The implications for researchers… and the need for user research to become a team sport
“Looking at the AI Accountability Act, it was trying to figure out, ‘if we’re accountable, what do we need to change about these disciplines, these scientific approaches to innovation?’ In most cases, anybody with a CS&E background isn’t trained to think about the context that’s going to tee up, what could follow or who’s going to benefit. Staying within CS&E, there is a collaborative approach to seeing who you need to bring in to refine what you have in mind. That team sport approach to building systems lends itself to incorporating UX research.
“There’s a need for the UX researcher that is thinking about UI. It’s trained — the person trained to deliver the best design approach to engagement is a part of a team. What is that dream team that you want together from the very beginning, from ideation? We all have somebody in mind who might benefit from what we build.
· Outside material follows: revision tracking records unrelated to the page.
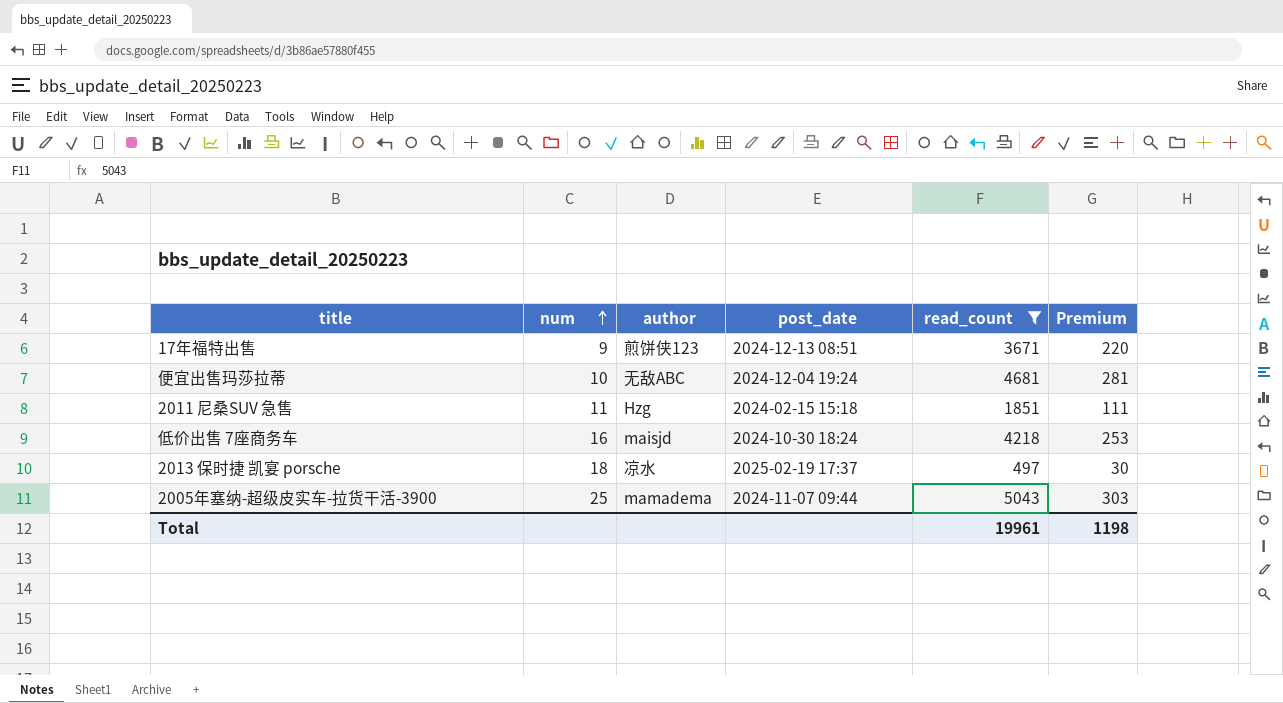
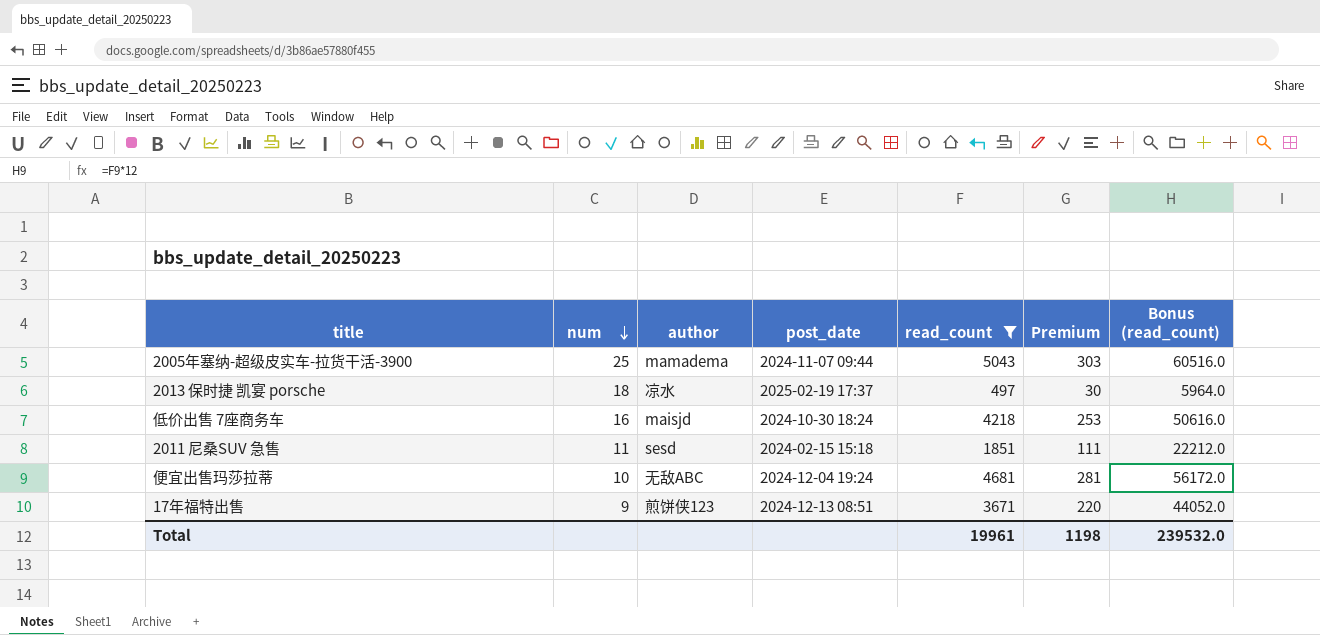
row order: num ascending -> num descending
column Bonus (read_count) | formula: none -> [read_count] * 12
2011 尼桑SUV 急售 | author: Hzg -> sesd

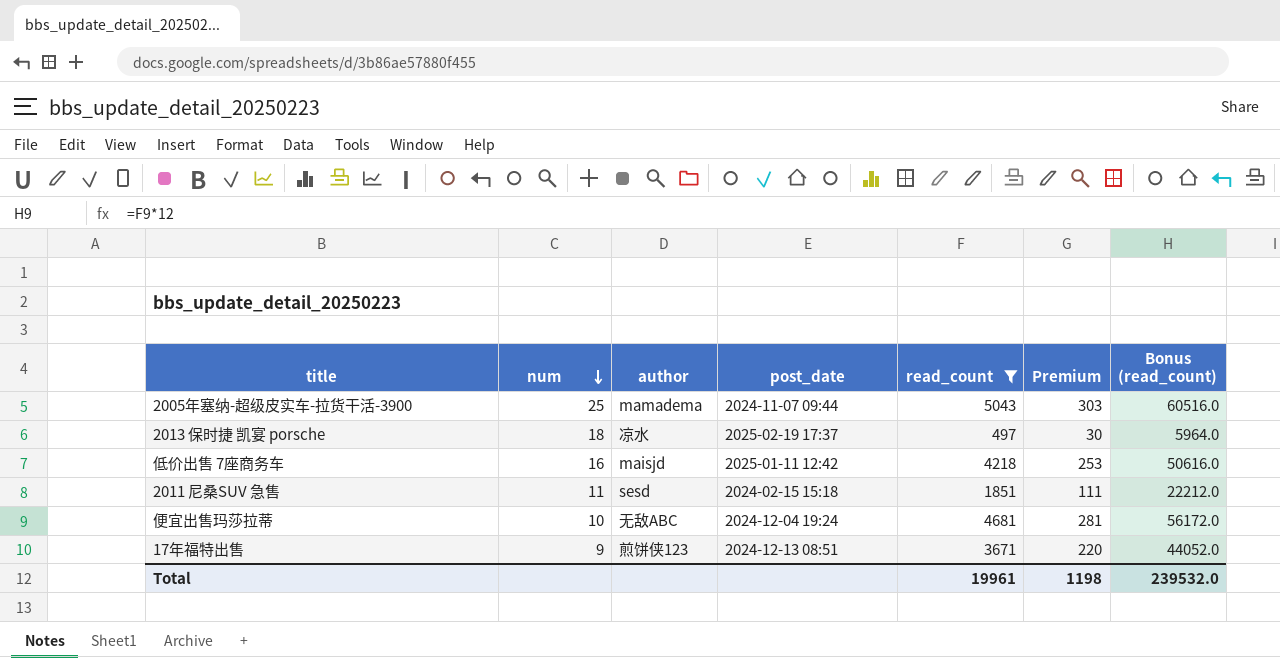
低价出售 7座商务车 | post_date: 2024-10-30 18:24 -> 2025-01-11 12:42

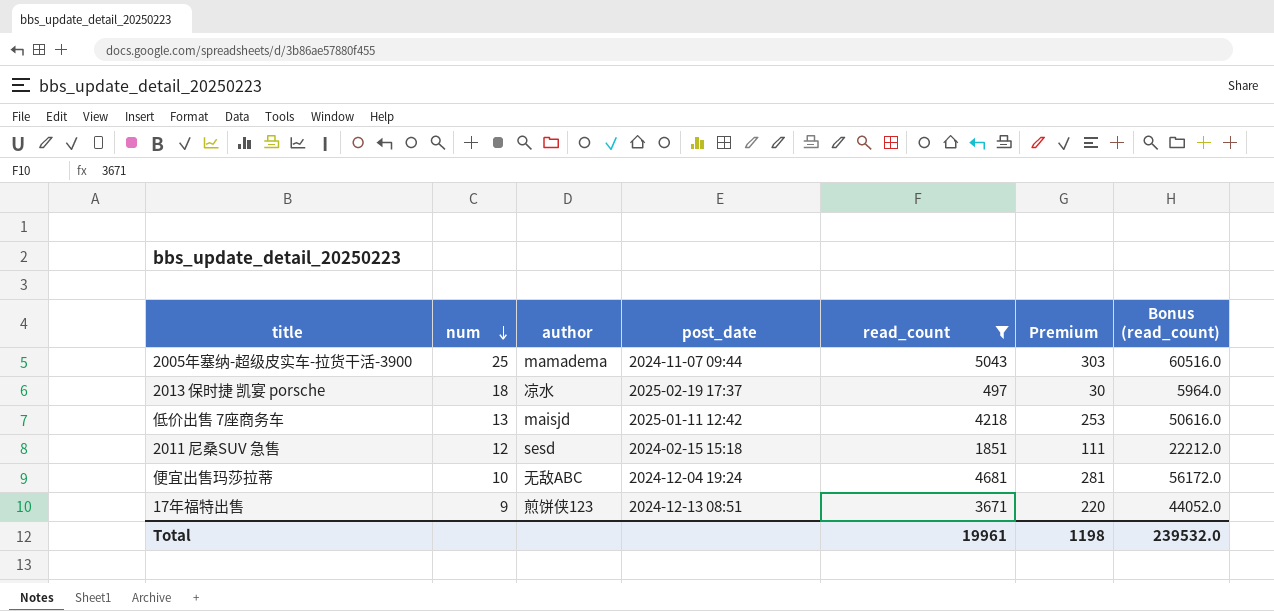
低价出售 7座商务车 | num: 16 -> 13
2011 尼桑SUV 急售 | num: 11 -> 12

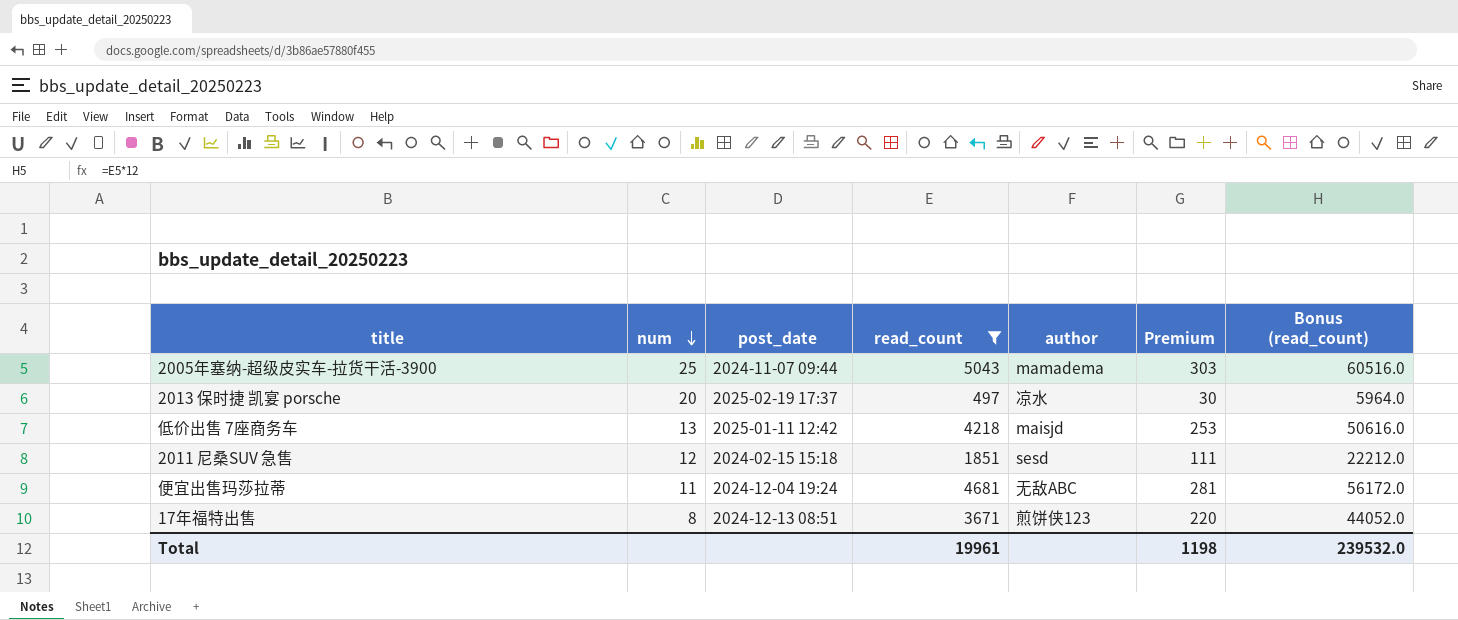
column author | position: 3 -> 5
2013 保时捷 凯宴 porsche | num: 18 -> 20
便宜出售玛莎拉蒂 | num: 10 -> 11
17年福特出售 | num: 9 -> 8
“User researchers are expected to do a lot of work that needs to be spread across a range of subject matter experts, including the person who’s going to be experiencing the pain and the benefit of that system. I don’t just mean the person, I mean categories / groups of people we have to reorient to. We are not solving problems for individuals. We’re looking at social relationships and make the unit of analysis for the build, a relationship among different institutions and people. That’s new.
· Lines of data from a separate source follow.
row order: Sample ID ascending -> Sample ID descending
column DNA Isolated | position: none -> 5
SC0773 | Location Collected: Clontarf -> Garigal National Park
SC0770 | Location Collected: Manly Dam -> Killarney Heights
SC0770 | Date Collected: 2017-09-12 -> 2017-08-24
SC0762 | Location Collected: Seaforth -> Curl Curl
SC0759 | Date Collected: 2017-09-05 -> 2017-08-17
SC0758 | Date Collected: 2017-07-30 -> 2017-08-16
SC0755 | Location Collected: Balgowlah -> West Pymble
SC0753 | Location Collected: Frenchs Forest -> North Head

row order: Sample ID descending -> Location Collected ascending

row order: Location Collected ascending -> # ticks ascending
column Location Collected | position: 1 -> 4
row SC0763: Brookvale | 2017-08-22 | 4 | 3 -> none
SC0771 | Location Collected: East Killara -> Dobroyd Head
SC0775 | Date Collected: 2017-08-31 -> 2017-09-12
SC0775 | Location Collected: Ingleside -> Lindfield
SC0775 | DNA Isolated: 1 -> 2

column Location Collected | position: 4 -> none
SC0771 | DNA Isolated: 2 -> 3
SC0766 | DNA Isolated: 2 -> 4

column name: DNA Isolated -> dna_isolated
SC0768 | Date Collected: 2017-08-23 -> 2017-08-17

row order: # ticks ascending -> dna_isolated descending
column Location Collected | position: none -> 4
“With tools like Marvin, it’s like having a qualitative perception of a range of takes. Some of it may not be necessary. You can’t know what you need in qualitative research until you’ve collected it. Qualitative work is about the collection. Go back, and in the moment what seems negligible turns out to be incredibly important. And that team approach to doing that, that’s new too.”
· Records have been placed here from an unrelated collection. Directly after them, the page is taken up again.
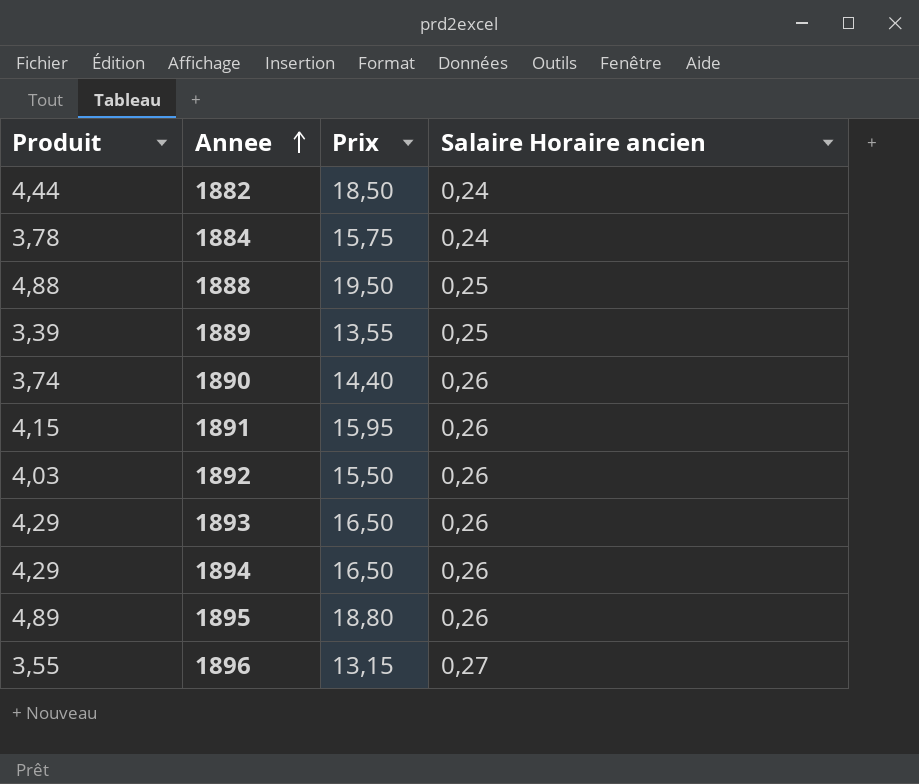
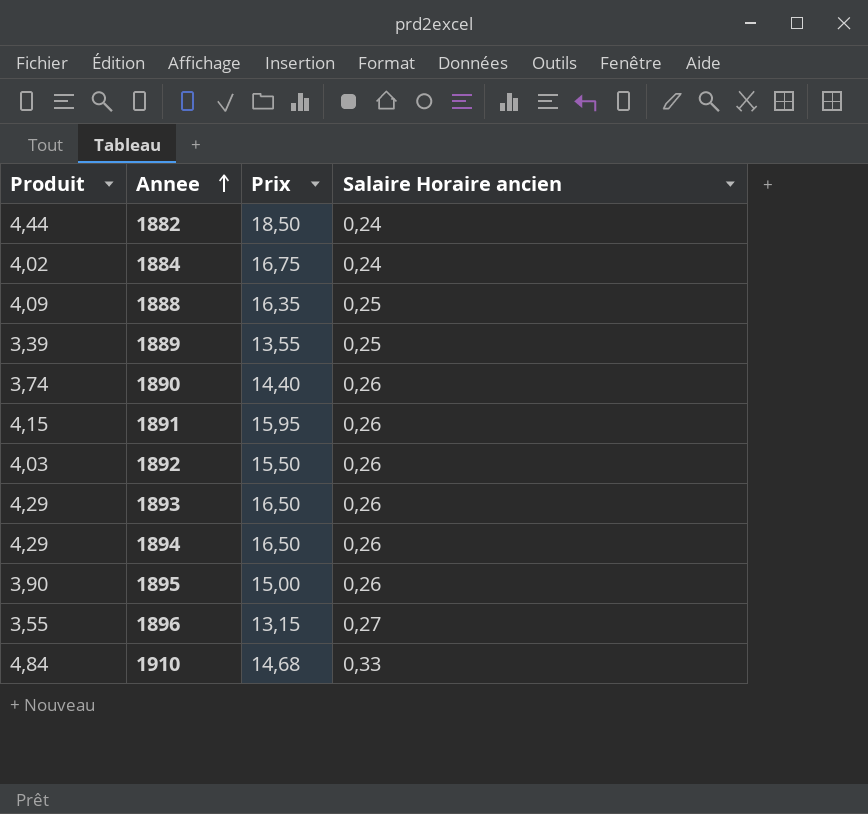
1884 | Produit: 3,78 -> 4,02
1884 | Prix: 15,75 -> 16,75
1888 | Produit: 4,88 -> 4,09
1888 | Prix: 19,50 -> 16,35
1895 | Produit: 4,89 -> 3,90
1895 | Prix: 18,80 -> 15,00
row 1910: none -> 4,84 | 14,68 | 0,33

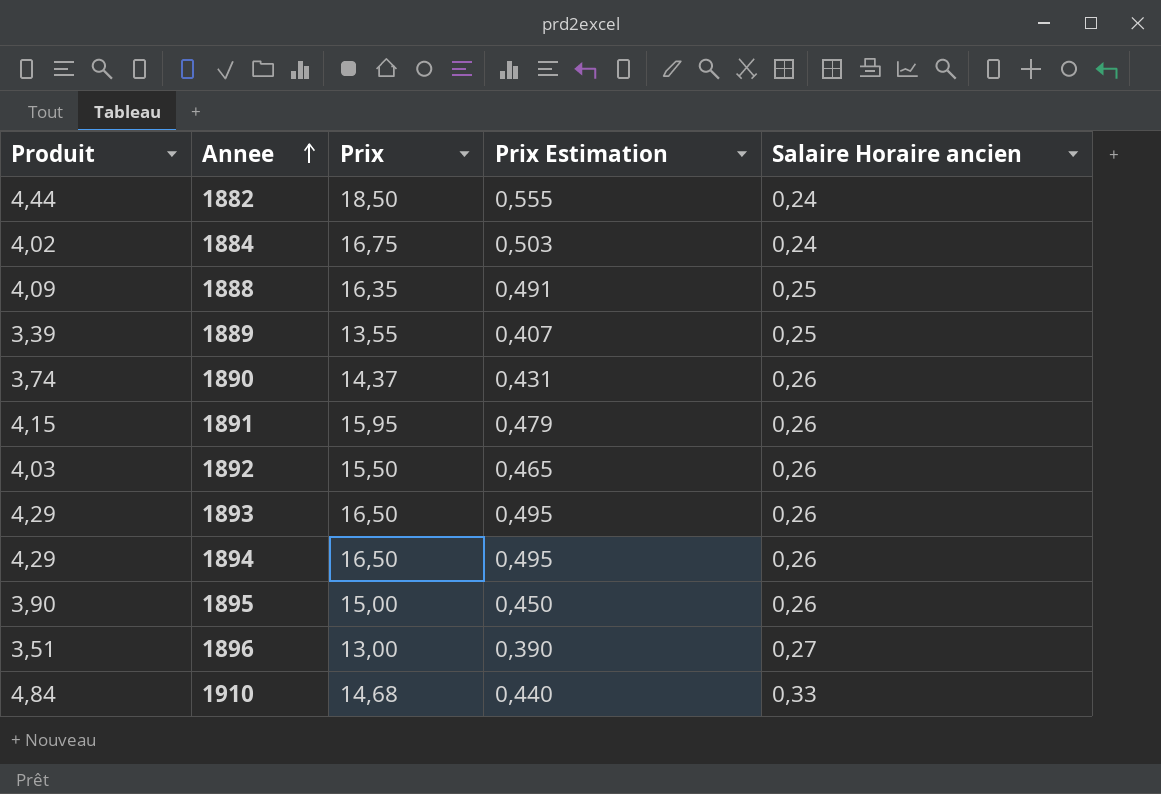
column Prix Estimation | formula: none -> [Prix] * 0,03
1890 | Prix: 14,40 -> 14,37
1896 | Produit: 3,55 -> 3,51
1896 | Prix: 13,15 -> 13,00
The call to action for companies building AI?
“We can no longer afford to probe (or) A/B test our way through systems at the scale at which they operate. They’re completely unregulated. The reality is, anybody who wants to build a system and put it out there right now, there’s very little that they’re called upon to account for. How much did you think about the differential impact of what you built?
“To reorient to that requires conceding that moment of prototyping. There is already (an) embedded set of assumptions that have to be qualitatively interrogated. You can qualitatively analyze, rigorously understand a question that you’re posing that you think technology is going to answer, and start with that. What is the presumed question? To do that, you’ve got to get a crew of subject matter experts together who can help identify those assumptions.
“The exciting thing to me is, we haven’t even started trying this yet. I’m curious what happens when we let go. What is ostensibly the power of not having to ask somebody’s opinion, not validating it as expertise that we don’t have? What could we build together? It’s exciting.”
Mary’s thoughts about the essential role of qualitative researchers in an AI system
“The last decade, it hasn’t been explained to the general public that there’s something quite powerful about just having a lot of data. And it is powerful, (but) it’s still a pile of data. It doesn’t mean anything, it doesn’t tell us anything, and it can’t interpret the world. That’s a human capacity.
“It’s a pretty amazing technological feat to take those prior (data) and, without the structure of what you could be predicting, come up with a prediction that would be useful.
“My frustration is, it means nothing if you don’t have people trained to understand how that decision came to be made. Most importantly, how is that a decision that cannot be replicated with a different group of people?
“Apply that assumption to hate speech — there is no easy solution to identifying hate speech or disinformation through AI. We desperately need more user research to understand under what conditions does somebody look at something and think, ‘that’s right.’ We’re never going to get to the place where misinformation, disinformation, hate speech are stable or static enough to stop needing user research.”